While Communicating Sequence Processes (CSP) is a very powerful paradigm, it is
also a bit daunting and verbose for simple programs. Especially there is a very
interesting class of programs that just takes input, executes a series of steps
and transformations and outputs the data again. There are numerous examples of
the relevance of this class of programs, [Unix
pipelines](), stream processing
like [RxJS](https://rxjs-dev.firebaseapp.com/) or even just a sequential
program.

One of the big benefits of CSP is that you can control the buffering of channel
between sub-processes, this gives you [back
presure](https://en.wikipedia.org/wiki/Back_pressure) and declarative
concurrency out of the box. So compared to normal streaming libraries, you can
create composable building block and control the concurrency from the consumer.

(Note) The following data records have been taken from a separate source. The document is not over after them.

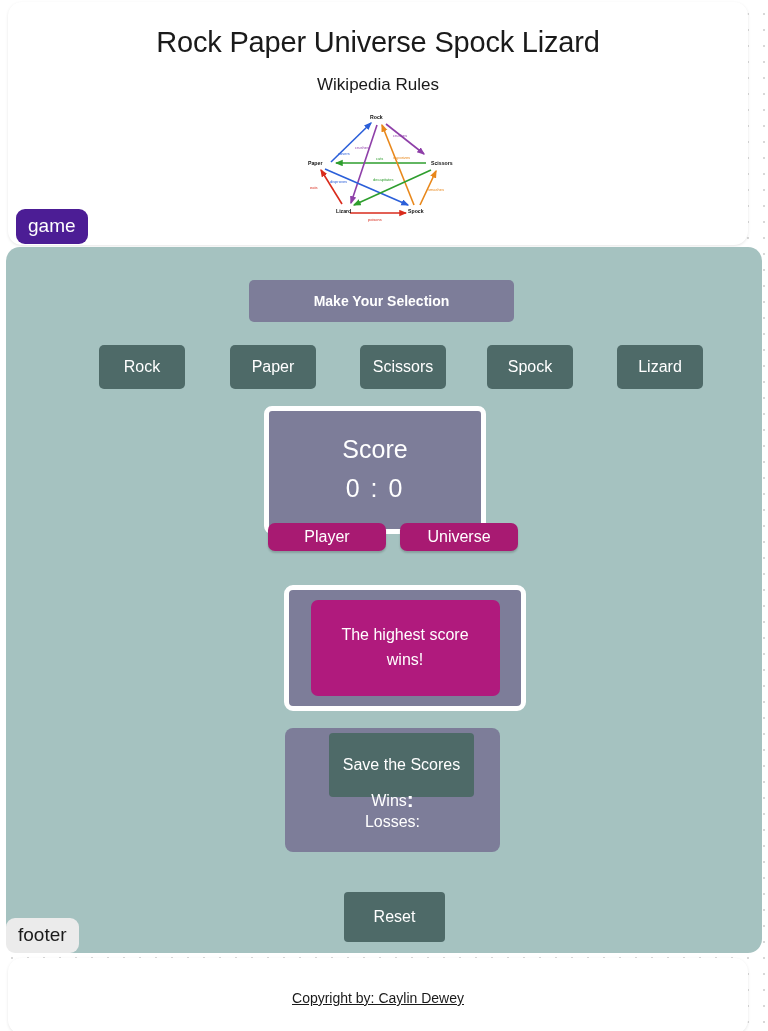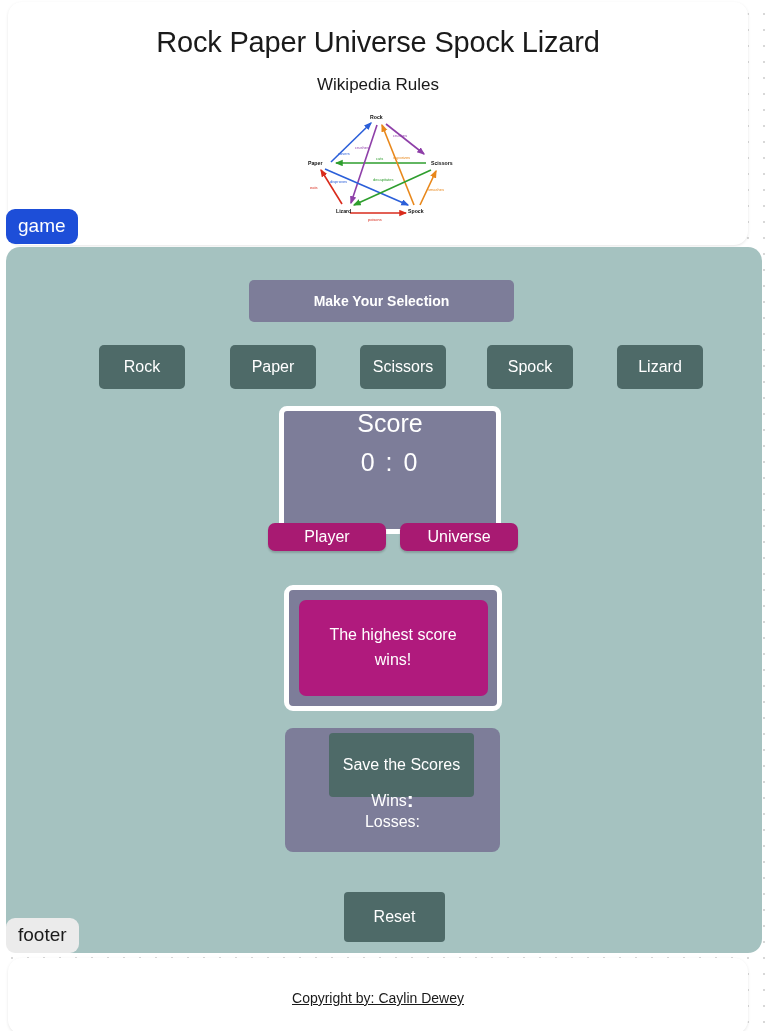"game" .section-tag.game { background: #1d4ed8 -> #4c1d95; left: 6px -> 16px }
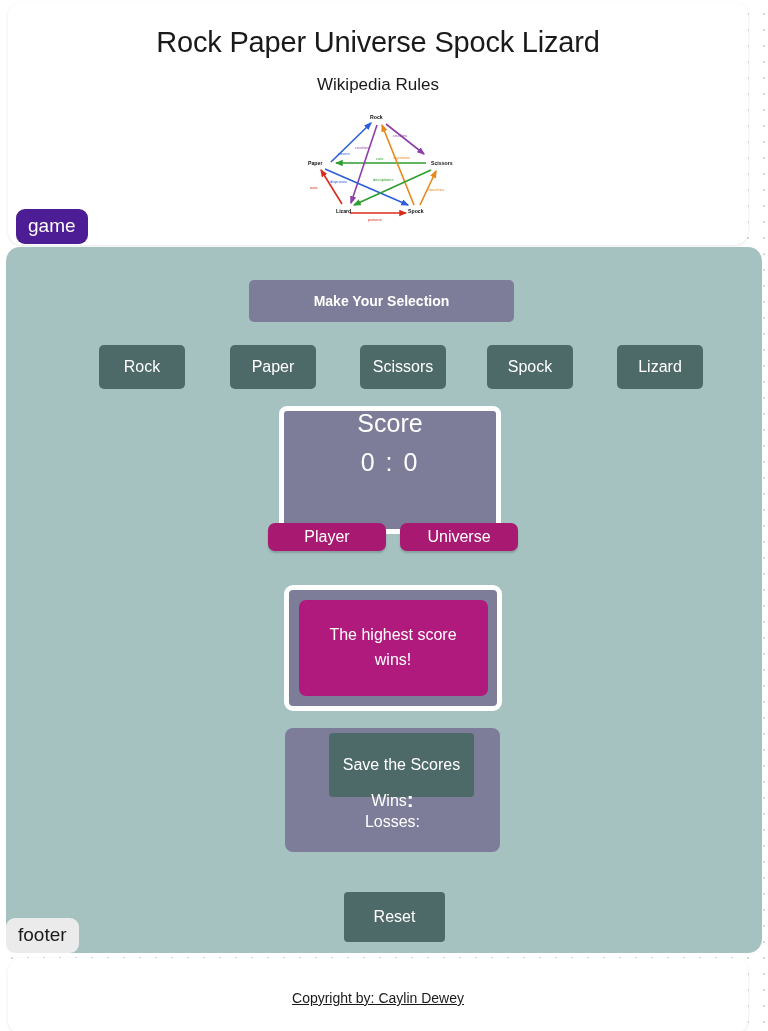"Score" .score-board { left: 273px -> 258px; padding-top: none -> 26px }
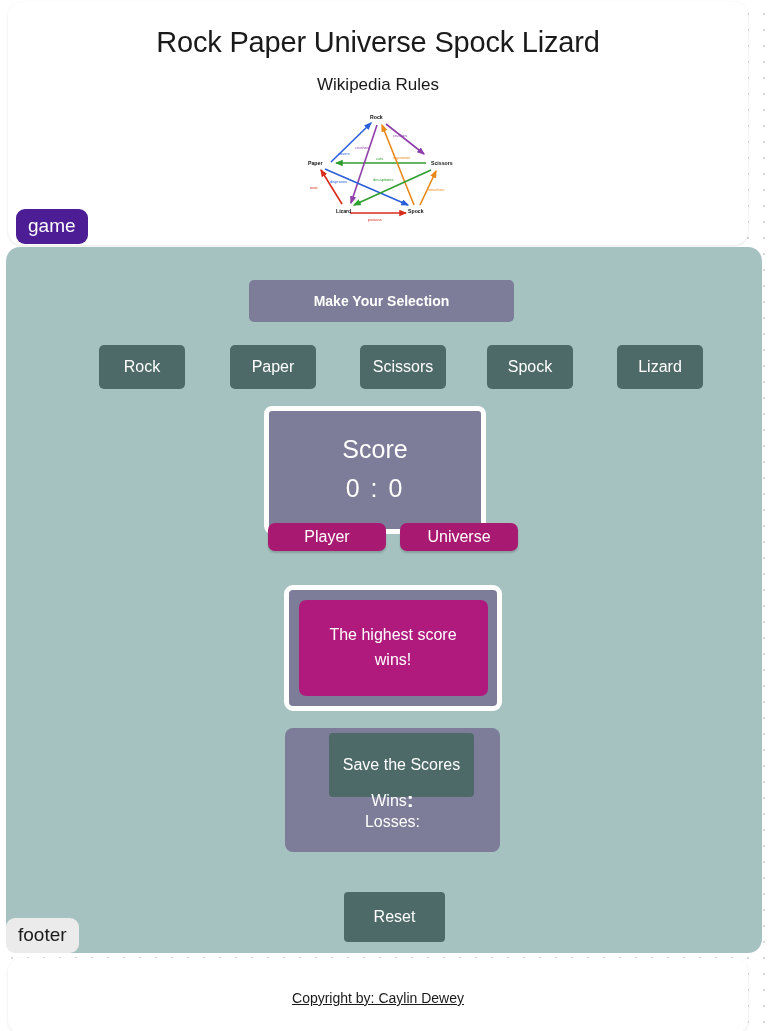"The highest score wins!" .message-outer { width: 218px -> 242px }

This collection of libraries seek to build an extensive toolkit of processing
steps, that can be composed into processing pipelines.

## Packages

- [@transformation/core](./packages/core/Readme.md) - the core API that everything builds on top of.
- [@transformation/csv](./packages/csv/Readme.md) - read and write CSV files.
- [@transformation/ejs](./packages/ejs/Readme.md) - write files with EJS templates.
- [@transformation/file](./packages/file/Readme.md) - read and write files.
- [@transformation/glob](./packages/glob/Readme.md) - find files using glob patterns.
- [@transformation/process](./packages/process/Readme.md) - work with child processes.
- [@transformation/stream](./packages/stream/Readme.md) - integrate with Node streams.

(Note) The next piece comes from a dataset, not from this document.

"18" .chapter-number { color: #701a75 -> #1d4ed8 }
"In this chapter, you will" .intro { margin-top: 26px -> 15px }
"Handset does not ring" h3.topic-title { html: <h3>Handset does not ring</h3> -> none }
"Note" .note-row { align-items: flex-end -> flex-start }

[Changelog](./CHANGELOG.md)

## Example

Let's try to make a small program that prints packages in this project has a
local dependency on another package.

- glob search for all `package.json` files in the `packages` directory
- read the content of each of the `package.json` files in parallel
- parse the content as JSON
- extend the structure with a new field: `localDependencies`, that is containing
dependencies starting with `@transformation/`
- filter out packages that don't have local dependencies
- print out the result

```js
const fs = require("fs").promises;

const { glob } = require("./packages/glob");

const {
extend,
filter,
map,
parallel,
program,
tap,
} = require("./packages/core");

const main = async () => {
await program(
glob("./packages/*/package.json"),
parallel(map(fs.readFile), 4),
map(JSON.parse),
extend({
localDependencies: map(({ dependencies }) =>
Object.keys(dependencies).filter((dependency) =>
dependency.startsWith("@transformation/")
)
),
}),
filter(({ localDependencies }) => localDependencies.length > 0),
tap(
({ name, localDependencies }) =>
`${name} => ${localDependencies.join(", ")}`
)
);
};

main();
```

You can also take a look at these tools that uses this library:

- [workspace-cache](https://github.com/sunesimonsen/workspace-cache)
- [offline-github-changelog](https://github.com/sunesimonsen/offline-github-changelog)

## Acknowledgment

The library is build on top of a very nice CSP library called
[medium](https://www.npmjs.com/package/medium).

## MIT License

Copyright (c) 2020 Sune Simonsen

Permission is hereby granted, free of charge, to any person obtaining
a copy of this software and associated documentation files (the
'Software'), to deal in the Software without restriction, including
without limitation the rights to use, copy, modify, merge, publish,
distribute, sublicense, and/or sell copies of the Software, and to
permit persons to whom the Software is furnished to do so, subject to
the following conditions:

The above copyright notice and this permission notice shall be
included in all copies or substantial portions of the Software.

THE SOFTWARE IS PROVIDED 'AS IS', WITHOUT WARRANTY OF ANY KIND,
EXPRESS OR IMPLIED, INCLUDING BUT NOT LIMITED TO THE WARRANTIES OF
MERCHANTABILITY, FITNESS FOR A PARTICULAR PURPOSE AND
NONINFRINGEMENT. IN NO EVENT SHALL THE AUTHORS OR COPYRIGHT HOLDERS BE
LIABLE FOR ANY CLAIM, DAMAGES OR OTHER LIABILITY, WHETHER IN AN ACTION
OF CONTRACT, TORT OR OTHERWISE, ARISING FROM, OUT OF OR IN CONNECTION
WITH THE SOFTWARE OR THE USE OR OTHER DEALINGS IN THE SOFTWARE.